User interface change data

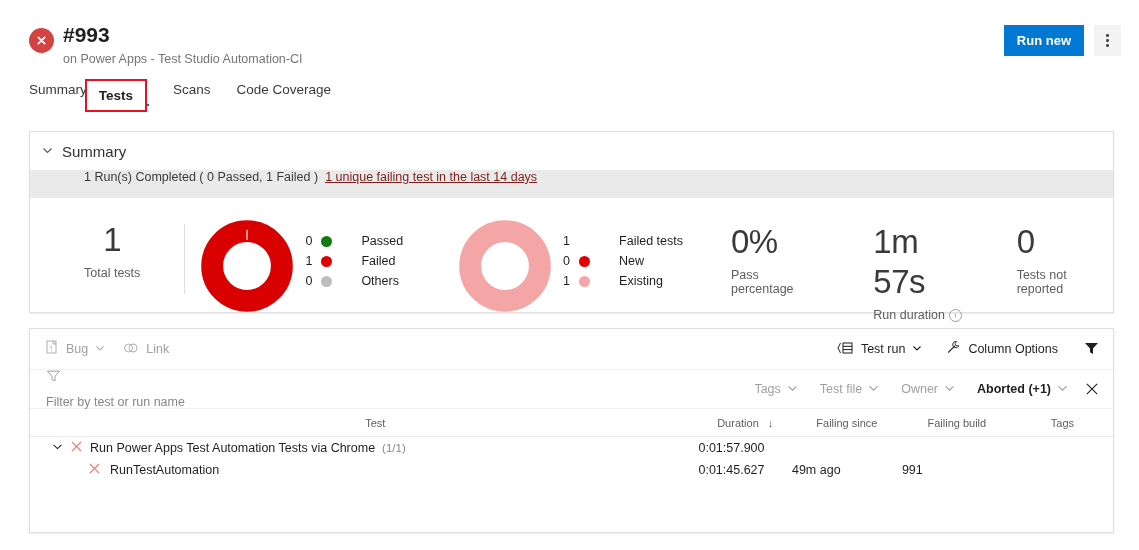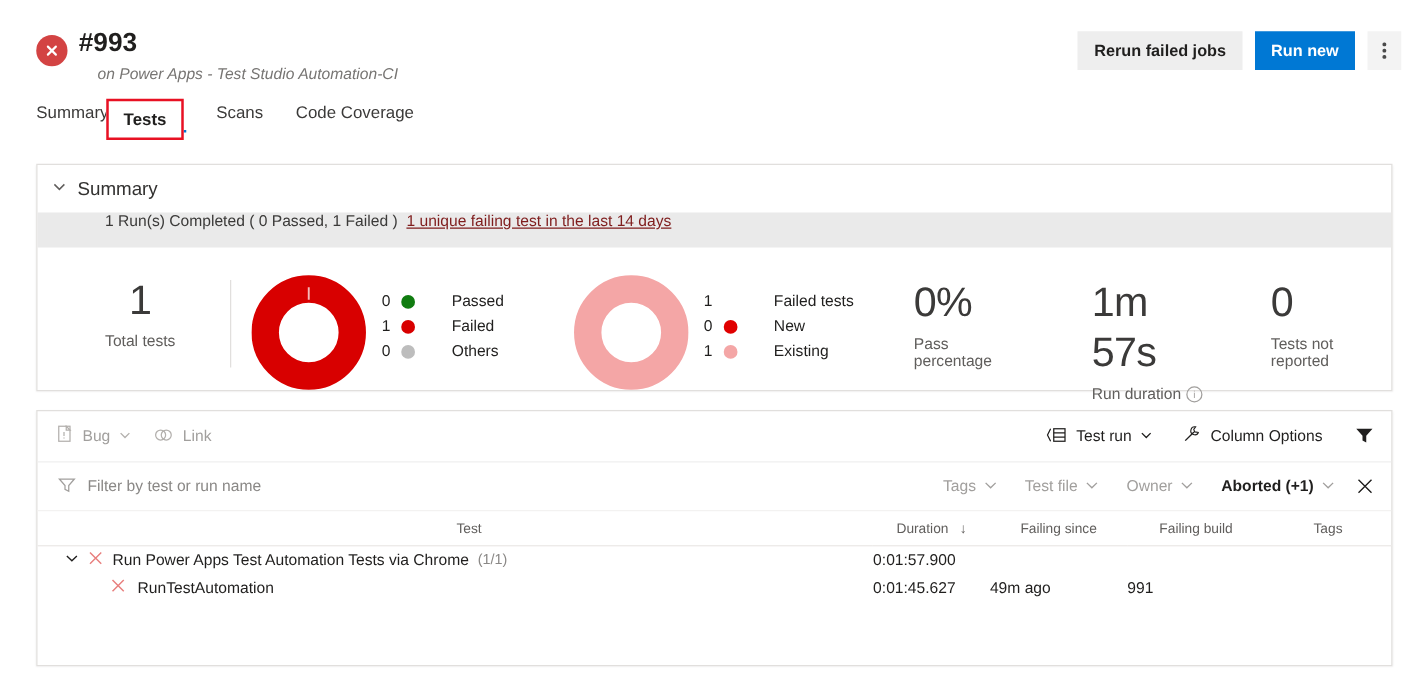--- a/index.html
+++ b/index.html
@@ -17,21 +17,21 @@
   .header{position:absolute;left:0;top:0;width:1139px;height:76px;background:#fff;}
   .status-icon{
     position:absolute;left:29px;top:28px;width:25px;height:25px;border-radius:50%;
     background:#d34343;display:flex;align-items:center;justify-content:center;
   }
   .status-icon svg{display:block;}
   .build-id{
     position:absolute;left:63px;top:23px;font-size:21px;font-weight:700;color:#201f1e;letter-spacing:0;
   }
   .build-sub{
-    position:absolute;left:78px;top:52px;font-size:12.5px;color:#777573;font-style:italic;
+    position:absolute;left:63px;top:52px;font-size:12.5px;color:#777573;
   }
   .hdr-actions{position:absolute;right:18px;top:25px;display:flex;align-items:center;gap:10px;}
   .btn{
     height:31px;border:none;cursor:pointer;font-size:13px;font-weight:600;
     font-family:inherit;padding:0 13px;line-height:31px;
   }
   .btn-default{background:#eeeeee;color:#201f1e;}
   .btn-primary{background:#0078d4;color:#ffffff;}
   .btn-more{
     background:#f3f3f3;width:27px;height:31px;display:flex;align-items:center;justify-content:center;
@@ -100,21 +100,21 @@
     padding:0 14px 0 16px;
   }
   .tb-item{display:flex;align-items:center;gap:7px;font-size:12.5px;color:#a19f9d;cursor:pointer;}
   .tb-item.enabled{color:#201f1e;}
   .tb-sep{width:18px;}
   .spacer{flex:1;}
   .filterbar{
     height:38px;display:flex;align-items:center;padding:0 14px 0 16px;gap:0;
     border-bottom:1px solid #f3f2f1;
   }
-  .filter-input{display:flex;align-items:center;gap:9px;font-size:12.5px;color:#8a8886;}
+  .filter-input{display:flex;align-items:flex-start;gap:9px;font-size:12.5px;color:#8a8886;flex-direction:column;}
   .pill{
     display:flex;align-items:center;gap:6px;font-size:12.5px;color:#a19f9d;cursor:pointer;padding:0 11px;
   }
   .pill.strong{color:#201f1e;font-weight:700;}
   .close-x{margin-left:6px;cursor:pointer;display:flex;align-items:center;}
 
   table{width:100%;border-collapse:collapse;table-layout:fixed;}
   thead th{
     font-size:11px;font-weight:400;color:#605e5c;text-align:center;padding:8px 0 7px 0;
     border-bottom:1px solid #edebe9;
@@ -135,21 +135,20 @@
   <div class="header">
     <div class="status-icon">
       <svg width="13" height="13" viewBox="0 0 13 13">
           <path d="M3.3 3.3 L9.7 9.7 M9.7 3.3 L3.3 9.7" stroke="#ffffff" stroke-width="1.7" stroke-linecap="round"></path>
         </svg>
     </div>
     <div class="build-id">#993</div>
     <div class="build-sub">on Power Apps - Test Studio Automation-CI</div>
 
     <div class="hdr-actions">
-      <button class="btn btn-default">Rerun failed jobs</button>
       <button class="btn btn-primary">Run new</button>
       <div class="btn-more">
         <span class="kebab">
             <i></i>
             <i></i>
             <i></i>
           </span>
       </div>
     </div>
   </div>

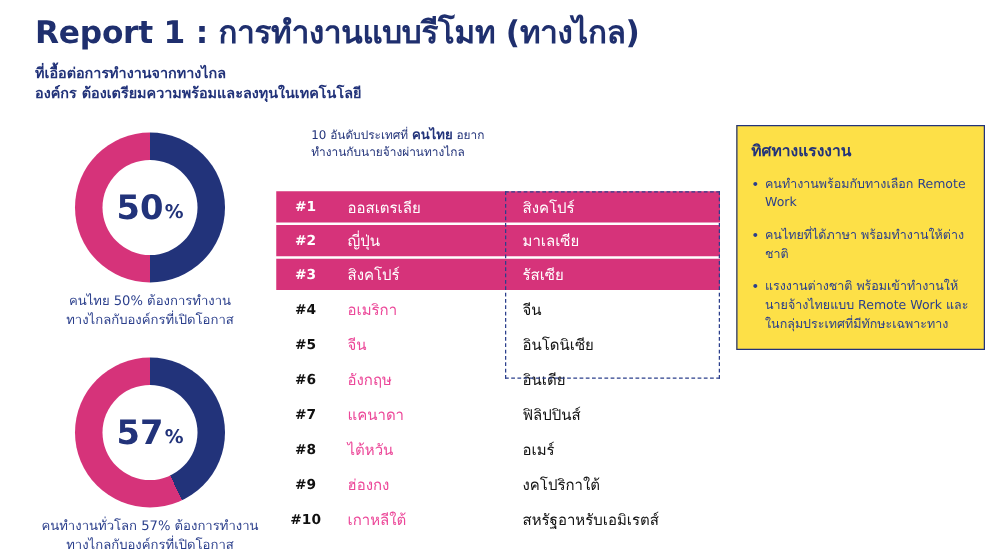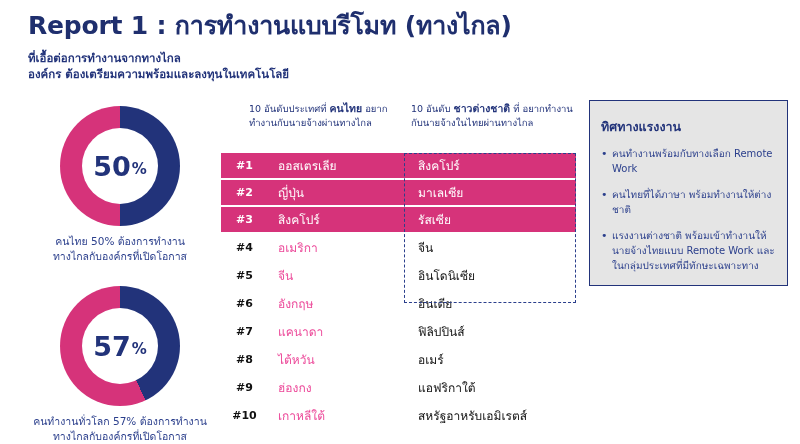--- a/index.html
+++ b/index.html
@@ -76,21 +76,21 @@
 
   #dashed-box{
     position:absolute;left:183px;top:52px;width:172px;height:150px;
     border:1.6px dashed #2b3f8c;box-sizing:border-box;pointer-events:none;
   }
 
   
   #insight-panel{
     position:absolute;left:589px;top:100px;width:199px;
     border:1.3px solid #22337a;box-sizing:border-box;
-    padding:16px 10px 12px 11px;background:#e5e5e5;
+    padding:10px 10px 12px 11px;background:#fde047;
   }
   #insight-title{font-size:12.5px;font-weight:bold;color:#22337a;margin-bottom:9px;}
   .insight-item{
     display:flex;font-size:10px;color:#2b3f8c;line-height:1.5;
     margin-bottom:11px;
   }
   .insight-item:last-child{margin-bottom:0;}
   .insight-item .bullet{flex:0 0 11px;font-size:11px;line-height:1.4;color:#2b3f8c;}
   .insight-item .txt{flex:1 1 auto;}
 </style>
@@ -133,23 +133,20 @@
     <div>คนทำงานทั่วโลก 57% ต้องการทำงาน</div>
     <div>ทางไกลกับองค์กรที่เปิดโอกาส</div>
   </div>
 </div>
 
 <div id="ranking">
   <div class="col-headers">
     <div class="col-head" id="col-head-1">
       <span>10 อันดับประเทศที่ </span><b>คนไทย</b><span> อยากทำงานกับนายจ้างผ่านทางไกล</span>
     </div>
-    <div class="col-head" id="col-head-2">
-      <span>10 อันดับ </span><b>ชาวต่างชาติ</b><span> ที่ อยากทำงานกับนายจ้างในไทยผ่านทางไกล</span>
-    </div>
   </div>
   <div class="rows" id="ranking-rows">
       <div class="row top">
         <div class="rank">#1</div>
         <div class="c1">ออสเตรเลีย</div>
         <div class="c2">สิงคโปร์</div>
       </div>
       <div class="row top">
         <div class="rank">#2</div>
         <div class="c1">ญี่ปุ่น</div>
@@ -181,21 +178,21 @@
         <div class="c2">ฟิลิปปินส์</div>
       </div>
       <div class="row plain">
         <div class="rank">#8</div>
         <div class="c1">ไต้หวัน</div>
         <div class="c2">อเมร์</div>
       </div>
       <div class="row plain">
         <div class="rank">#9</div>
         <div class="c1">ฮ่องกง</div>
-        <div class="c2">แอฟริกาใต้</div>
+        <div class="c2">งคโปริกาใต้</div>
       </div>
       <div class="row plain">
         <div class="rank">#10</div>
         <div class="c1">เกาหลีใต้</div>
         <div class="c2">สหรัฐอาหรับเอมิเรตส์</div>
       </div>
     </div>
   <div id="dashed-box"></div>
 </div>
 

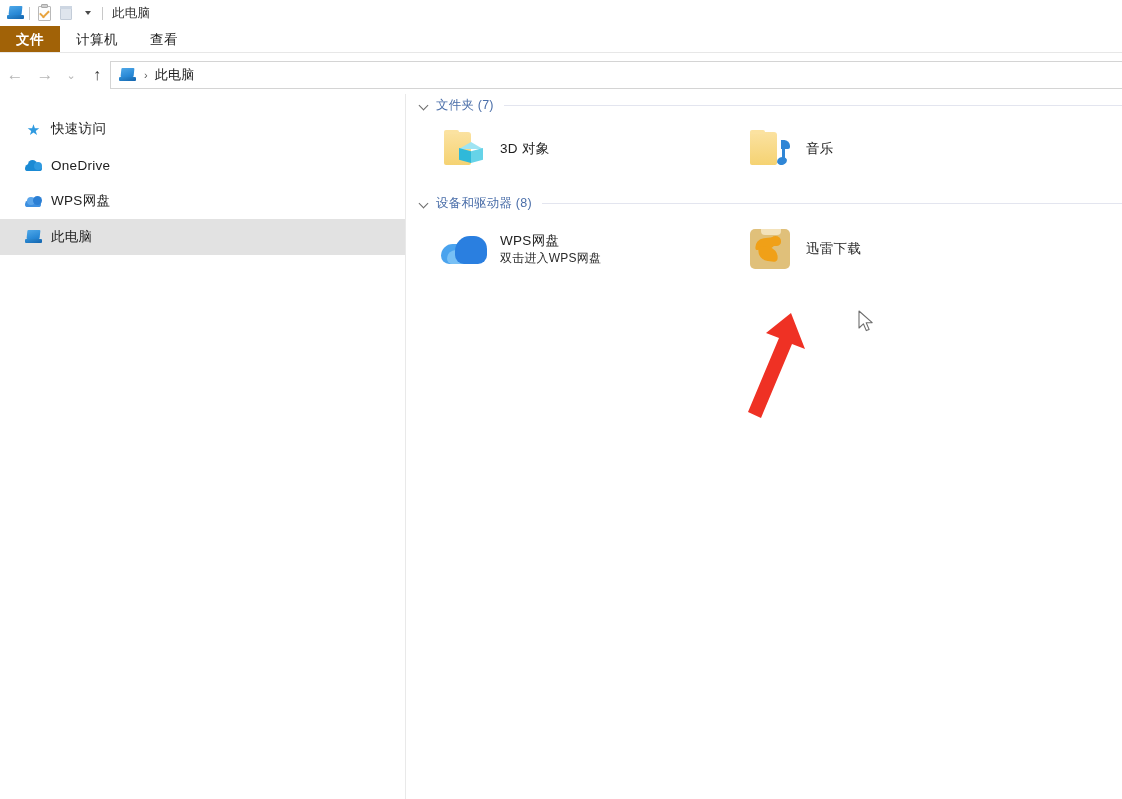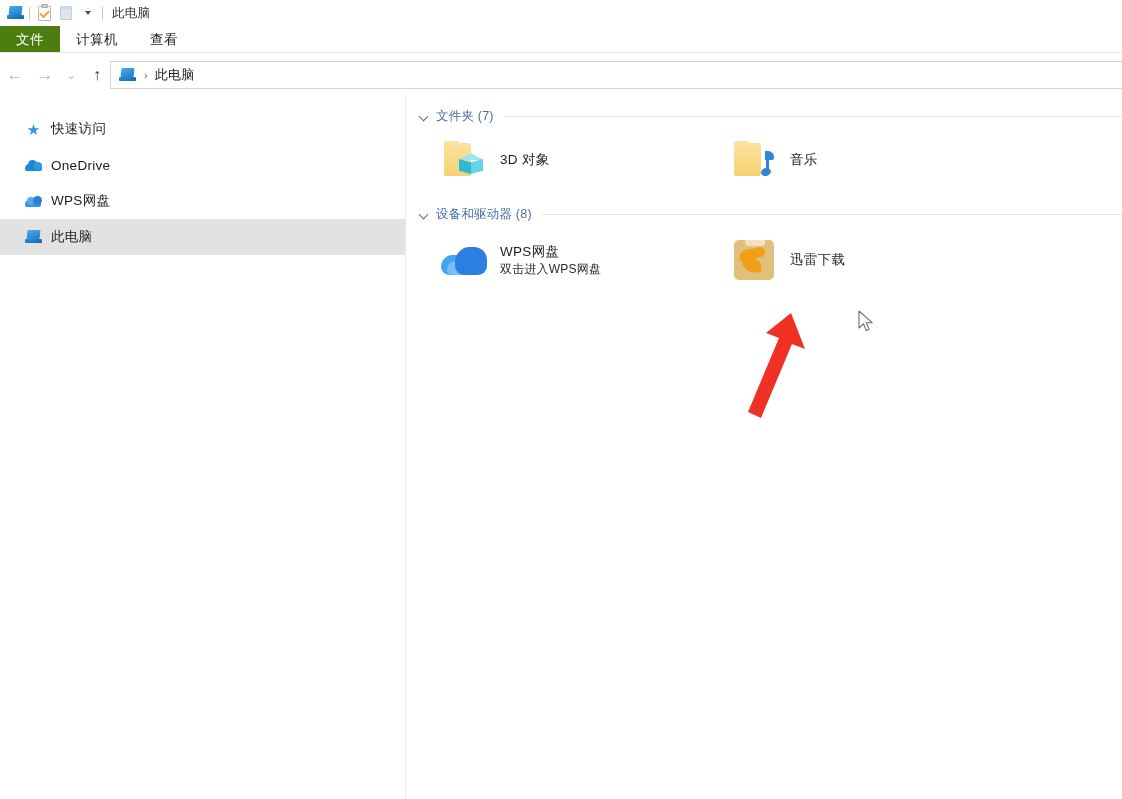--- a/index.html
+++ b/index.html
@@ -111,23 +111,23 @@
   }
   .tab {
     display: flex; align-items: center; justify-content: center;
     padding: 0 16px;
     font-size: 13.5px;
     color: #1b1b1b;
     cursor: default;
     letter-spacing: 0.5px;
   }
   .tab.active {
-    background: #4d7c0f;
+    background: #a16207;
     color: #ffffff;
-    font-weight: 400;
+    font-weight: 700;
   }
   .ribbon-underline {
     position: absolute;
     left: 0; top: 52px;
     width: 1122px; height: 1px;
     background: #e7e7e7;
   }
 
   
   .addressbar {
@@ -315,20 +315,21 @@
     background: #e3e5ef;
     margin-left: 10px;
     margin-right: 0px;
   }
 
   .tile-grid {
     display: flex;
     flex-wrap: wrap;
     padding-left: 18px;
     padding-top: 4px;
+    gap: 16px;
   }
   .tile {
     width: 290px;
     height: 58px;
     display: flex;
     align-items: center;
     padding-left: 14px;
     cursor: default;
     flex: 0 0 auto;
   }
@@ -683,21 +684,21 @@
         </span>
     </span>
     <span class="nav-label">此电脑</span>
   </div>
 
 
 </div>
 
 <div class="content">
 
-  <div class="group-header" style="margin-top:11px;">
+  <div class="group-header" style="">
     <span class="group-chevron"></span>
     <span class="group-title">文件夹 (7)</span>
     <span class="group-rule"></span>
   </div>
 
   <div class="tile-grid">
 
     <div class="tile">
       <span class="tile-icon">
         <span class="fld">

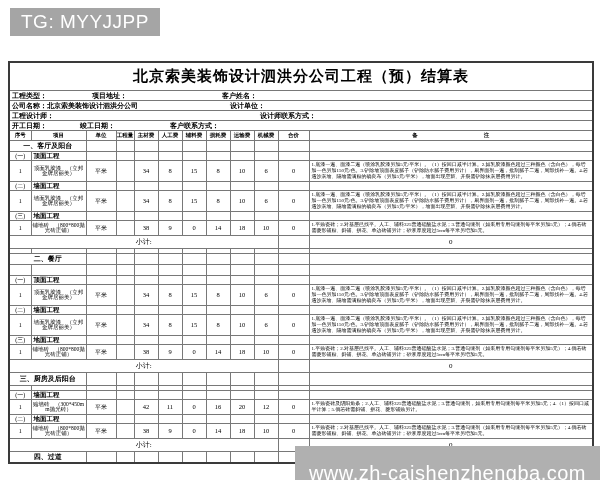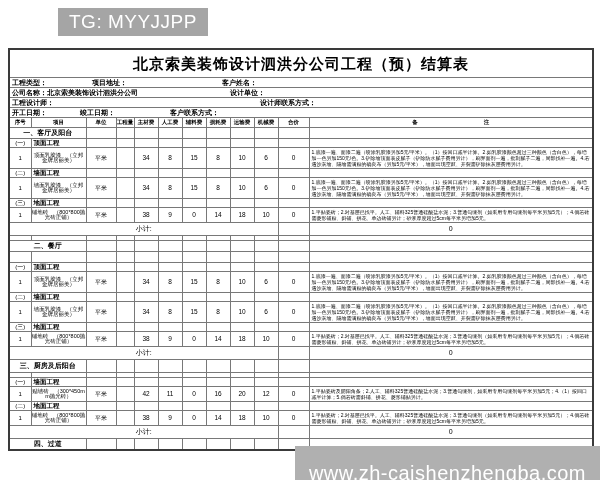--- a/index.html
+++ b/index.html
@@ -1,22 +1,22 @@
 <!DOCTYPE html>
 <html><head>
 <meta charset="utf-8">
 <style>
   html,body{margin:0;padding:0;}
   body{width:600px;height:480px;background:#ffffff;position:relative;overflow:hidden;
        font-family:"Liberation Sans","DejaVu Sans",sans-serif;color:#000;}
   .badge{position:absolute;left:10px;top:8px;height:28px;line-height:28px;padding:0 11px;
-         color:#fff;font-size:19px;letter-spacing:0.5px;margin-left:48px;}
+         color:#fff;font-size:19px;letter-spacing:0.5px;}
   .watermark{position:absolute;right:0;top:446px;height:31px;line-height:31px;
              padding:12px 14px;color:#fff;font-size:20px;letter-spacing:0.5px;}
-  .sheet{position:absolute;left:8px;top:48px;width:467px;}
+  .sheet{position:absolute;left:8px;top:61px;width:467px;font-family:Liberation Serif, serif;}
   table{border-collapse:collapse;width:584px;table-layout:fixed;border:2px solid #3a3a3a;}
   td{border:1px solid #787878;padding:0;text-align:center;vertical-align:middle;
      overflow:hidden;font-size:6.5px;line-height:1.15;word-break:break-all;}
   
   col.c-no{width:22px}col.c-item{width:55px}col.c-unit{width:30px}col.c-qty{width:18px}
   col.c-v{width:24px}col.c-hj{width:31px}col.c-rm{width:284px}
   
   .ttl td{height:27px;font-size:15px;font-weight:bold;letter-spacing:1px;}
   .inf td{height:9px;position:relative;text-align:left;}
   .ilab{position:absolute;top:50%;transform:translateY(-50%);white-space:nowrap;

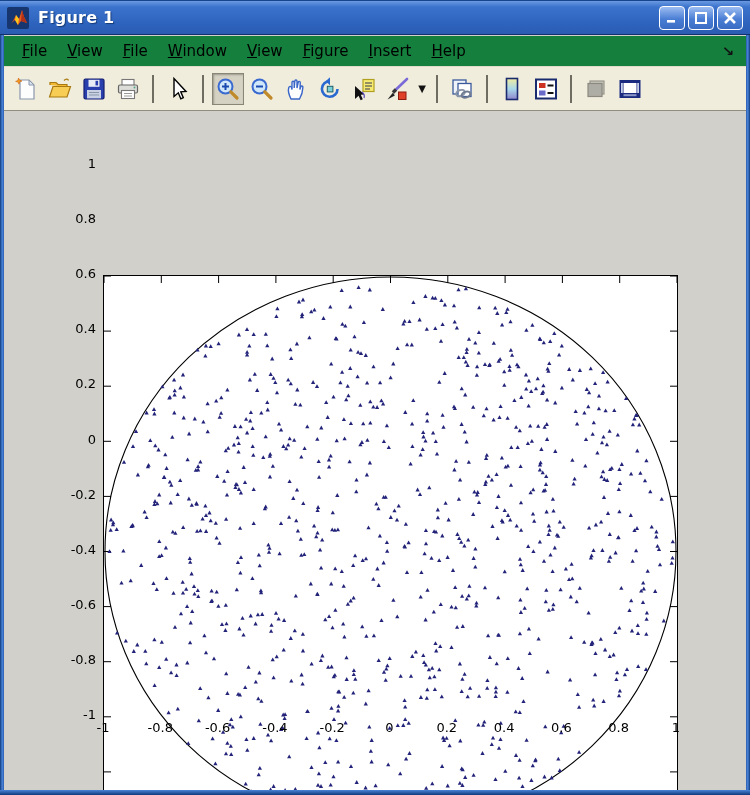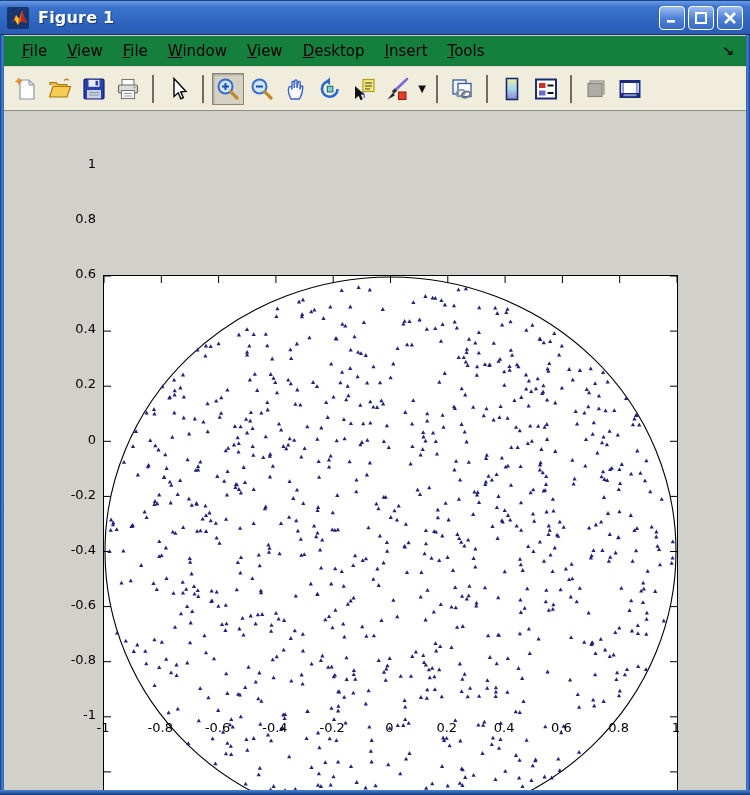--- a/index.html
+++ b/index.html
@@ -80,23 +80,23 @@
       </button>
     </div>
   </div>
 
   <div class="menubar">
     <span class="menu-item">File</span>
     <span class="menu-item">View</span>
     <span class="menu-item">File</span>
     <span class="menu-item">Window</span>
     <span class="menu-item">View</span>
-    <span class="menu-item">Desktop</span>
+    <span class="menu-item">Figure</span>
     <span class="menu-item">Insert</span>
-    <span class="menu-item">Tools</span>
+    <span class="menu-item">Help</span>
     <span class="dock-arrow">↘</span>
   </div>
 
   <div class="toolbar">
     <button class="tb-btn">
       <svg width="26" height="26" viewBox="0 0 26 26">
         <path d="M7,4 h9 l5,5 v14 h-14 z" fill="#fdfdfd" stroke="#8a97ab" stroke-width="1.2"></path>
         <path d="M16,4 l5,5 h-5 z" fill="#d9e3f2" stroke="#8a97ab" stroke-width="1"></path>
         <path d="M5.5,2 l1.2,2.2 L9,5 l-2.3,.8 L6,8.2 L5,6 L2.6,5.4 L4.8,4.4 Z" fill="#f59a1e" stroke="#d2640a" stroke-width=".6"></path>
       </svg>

**Work order:** The expected output is every line of the records in which the string "านทางไกล" appears.

**Answer space:**
       <span>10 อันดับประเทศที่ </span><b>คนไทย</b><span> อยากทำงานกับนายจ้างผ่านทางไกล</span>
-      <span>10 อันดับ </span><b>ชาวต่างชาติ</b><span> ที่ อยากทำงานกับนายจ้างในไทยผ่านทางไกล</span>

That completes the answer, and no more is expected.